Reviewed by Dr. Pallavi Srivastava, Clinical Nutritionist
Written by Sindhu Koganti, BTech (Biotechnology), Certified Health & Nutrition Life Coach
Edited by Ravi Teja Tadimalla, BSc, Professional Certificate in Food, Nutrition and Health
Fact-checked by Moksha Gandhi, BPharm, Certified Health & Wellness Coach  • 

Copper is an important dietary mineral that plays a key role in performing bodily functions. It is needed by your body in trace amounts and is vital for maintaining optimal health. Many foods are high in copper, and it is a readily available mineral. Foods including wide variety of fruits, vegetables, and meat can offer copper. This mineral helps support brain health, improves immune system function, promotes energy levels, and helps in red blood cell production. This article explores the foods rich in copper and their benefits. Keep reading to know what foods have copper.

Foods High In Copper

1. Oysters

Cooked oysters are high in copper
Image: Shutterstock

Oysters are saltwater shellfish that are highly nutritious. Cooked oysters have exceptional amounts of copper. While oysters are available in various types, the Eastern oysters are the richest in copper. These copper-containing foods contain 4,800 micrograms of copper per every 100-gram serving (1). Oysters are also a good source of omega-3 fatty acids that help keep the heart healthy and may help lower the risk of type 2 diabetes (2), (3), (4).

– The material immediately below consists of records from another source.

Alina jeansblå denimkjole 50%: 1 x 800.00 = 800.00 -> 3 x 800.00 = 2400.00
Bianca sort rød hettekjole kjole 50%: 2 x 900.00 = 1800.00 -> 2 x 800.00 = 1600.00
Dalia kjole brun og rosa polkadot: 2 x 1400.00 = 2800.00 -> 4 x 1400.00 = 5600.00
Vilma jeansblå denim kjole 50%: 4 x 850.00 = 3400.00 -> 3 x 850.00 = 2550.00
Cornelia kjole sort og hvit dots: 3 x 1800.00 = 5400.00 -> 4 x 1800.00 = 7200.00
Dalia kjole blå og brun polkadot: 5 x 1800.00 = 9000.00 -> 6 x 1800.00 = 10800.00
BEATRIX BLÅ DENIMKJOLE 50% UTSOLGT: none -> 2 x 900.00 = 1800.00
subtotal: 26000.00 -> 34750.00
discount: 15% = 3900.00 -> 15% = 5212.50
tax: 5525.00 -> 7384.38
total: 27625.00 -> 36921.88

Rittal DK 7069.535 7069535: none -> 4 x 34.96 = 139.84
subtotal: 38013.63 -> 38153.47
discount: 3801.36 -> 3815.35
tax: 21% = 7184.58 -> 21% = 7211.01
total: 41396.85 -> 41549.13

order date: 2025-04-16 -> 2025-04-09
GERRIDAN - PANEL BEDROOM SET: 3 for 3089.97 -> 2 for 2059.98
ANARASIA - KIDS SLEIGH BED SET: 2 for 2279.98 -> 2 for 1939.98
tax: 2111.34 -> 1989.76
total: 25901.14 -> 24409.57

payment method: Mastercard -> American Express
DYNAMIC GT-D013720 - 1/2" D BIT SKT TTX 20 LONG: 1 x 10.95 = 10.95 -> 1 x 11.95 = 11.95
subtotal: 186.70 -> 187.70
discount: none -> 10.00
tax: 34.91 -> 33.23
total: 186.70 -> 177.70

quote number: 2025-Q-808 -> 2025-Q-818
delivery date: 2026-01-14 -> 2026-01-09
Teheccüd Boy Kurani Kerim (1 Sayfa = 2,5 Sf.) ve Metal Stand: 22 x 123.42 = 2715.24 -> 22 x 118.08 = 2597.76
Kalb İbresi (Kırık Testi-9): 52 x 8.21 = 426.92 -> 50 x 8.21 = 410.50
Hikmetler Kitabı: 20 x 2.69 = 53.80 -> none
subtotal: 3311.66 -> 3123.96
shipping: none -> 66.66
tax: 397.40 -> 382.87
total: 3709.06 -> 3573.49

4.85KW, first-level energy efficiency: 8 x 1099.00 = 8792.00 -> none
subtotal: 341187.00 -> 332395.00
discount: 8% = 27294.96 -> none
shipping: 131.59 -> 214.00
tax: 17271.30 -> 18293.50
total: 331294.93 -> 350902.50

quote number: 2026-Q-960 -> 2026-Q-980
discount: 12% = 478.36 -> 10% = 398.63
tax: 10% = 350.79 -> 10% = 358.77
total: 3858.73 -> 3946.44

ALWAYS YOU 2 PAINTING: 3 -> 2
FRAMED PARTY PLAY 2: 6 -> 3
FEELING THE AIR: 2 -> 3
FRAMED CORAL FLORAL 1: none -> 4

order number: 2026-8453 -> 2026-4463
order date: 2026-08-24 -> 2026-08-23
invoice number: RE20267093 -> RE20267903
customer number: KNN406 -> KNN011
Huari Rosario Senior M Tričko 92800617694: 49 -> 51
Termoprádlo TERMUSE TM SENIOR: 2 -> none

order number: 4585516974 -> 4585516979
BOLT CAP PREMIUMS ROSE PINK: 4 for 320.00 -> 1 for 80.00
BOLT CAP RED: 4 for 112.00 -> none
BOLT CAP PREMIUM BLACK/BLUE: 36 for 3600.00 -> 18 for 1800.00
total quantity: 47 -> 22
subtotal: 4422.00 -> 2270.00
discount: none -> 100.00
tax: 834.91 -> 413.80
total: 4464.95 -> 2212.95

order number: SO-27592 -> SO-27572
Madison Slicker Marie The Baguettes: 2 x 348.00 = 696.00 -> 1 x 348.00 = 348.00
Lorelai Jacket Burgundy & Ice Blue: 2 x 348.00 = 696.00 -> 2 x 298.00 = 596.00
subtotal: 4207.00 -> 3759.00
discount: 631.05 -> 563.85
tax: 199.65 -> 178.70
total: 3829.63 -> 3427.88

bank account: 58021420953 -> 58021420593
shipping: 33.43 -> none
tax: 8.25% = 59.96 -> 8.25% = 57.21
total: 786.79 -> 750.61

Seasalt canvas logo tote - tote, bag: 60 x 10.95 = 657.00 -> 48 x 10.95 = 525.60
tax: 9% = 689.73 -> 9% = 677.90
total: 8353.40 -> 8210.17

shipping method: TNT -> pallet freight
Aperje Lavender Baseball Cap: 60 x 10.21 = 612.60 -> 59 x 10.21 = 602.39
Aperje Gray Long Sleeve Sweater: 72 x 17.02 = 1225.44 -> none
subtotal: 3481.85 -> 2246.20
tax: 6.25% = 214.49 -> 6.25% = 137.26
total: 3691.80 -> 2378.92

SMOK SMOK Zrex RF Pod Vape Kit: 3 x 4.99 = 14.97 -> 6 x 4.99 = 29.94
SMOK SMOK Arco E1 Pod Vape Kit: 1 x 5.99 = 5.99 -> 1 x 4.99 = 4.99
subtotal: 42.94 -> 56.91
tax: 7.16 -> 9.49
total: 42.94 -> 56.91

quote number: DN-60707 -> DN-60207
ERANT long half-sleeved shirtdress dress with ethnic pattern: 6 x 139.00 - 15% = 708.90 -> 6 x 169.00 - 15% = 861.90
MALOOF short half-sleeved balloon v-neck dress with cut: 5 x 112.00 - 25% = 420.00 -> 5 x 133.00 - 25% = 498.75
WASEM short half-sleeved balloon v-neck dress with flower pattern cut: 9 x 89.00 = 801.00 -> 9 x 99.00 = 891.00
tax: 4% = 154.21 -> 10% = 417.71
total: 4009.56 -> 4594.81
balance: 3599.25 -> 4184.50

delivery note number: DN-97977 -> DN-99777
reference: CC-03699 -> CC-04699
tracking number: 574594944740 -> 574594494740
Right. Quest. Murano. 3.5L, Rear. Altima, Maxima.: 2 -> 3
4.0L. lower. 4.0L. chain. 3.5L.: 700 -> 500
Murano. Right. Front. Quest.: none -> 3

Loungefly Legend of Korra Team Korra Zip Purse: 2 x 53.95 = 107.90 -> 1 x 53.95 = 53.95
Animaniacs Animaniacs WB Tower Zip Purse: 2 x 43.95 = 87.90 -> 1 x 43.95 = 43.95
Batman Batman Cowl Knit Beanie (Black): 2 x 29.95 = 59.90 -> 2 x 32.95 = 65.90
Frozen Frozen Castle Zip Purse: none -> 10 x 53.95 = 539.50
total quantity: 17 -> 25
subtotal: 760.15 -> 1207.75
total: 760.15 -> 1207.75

Note: Don’t consume raw oysters as they can cause infections in humans (5).

2. Lobsters

Lobsters are large, muscular shellfish that also is expensive. They are rich in copper and also contain protein, vitamin B12, zinc, and selenium. They are low in saturated fat but very high in cholesterol. They contain 2.8 mg of copper per every 145-gram serving (6).

3. Organ Meat

Organ meat is a rich source of copper. Beef liver is considered extremely nutritious and is one of the richest dietary sources of copper. Other copper-rich meat sources like calf and chicken livers are also good sources of copper. They also provide many other nutrients like folate, iron, vitamin A, and vitamin B12. Organ meat contains about 10.1 mg of copper per slice (7).

4. Seeds And Nuts

Nuts and seeds have high amounts of copper
Image: Shutterstock

Many seeds and nuts are rich in copper. Copper-rich seeds like Sesame seeds are high in fiber, fats, and protein. They contain 5.9 mg of copper per 1 cup (8). In addition, you can consume copper-rich nuts like cashew nuts that contain 0.6 mg of copper per ounce (28 g) (9). You can eat cashews raw, add them to hot and cold dishes alike, or soak them overnight to use as a base for dairy-free spreads, cheeses, and dips. Almonds also are high in copper. Dry, roasted almonds (without salt) contain 1.6 mg of copper per serving (one cup) (10).

5. Dark Chocolate

Dark chocolate is packed with nutrients, antioxidants, and fiber. It is known to improve cardiovascular health and may help reduce cholesterol levels (11), (12), (13). However, dark chocolate is also high in calories and must be consumed in moderation. One bar of dark chocolate contains 0.015 mg of copper (14).

6. Shiitake mushrooms

Shiitake mushrooms have been used in traditional medicine. It is one of the best copper-rich foods you can include in your diet. These edible mushrooms are the most popular type around the world. They are packed with many health-boosting properties and are rich in texture and flavor. 100 grams of shiitake mushrooms contain 5.16 mg of copper (15).

7. Spirulina

Spirulina is rich in copper
Image: Shutterstock

Spirulina is a biomass of cyanobacteria (blue-green algae) that is highly nutritious and rich in copper (16). It is low in calories and is a great addition to healthy beverages, like smoothies. It is also used as a powdered food supplement by astronauts (17). One cup of spirulina contains 6.8 grams of copper (18).

8. Beans

Beans are another excellent source of copper. Chickpeas, also known as garbanzo beans, are rich copper sources and offer 0.57 mg of copper per cup (19). Boiled soybeans are also a source of copper – they offer 0.2 mg of copper with every cup (20).

9. Potatoes

A medium-sized potato contains about 0.34 mg of copper (21). However, remember to cook your potatoes with their skins on (the skins contain the most copper). Sweet potatoes also contain copper – one medium-sized sweet potato contains 0.13 mg of copper (22).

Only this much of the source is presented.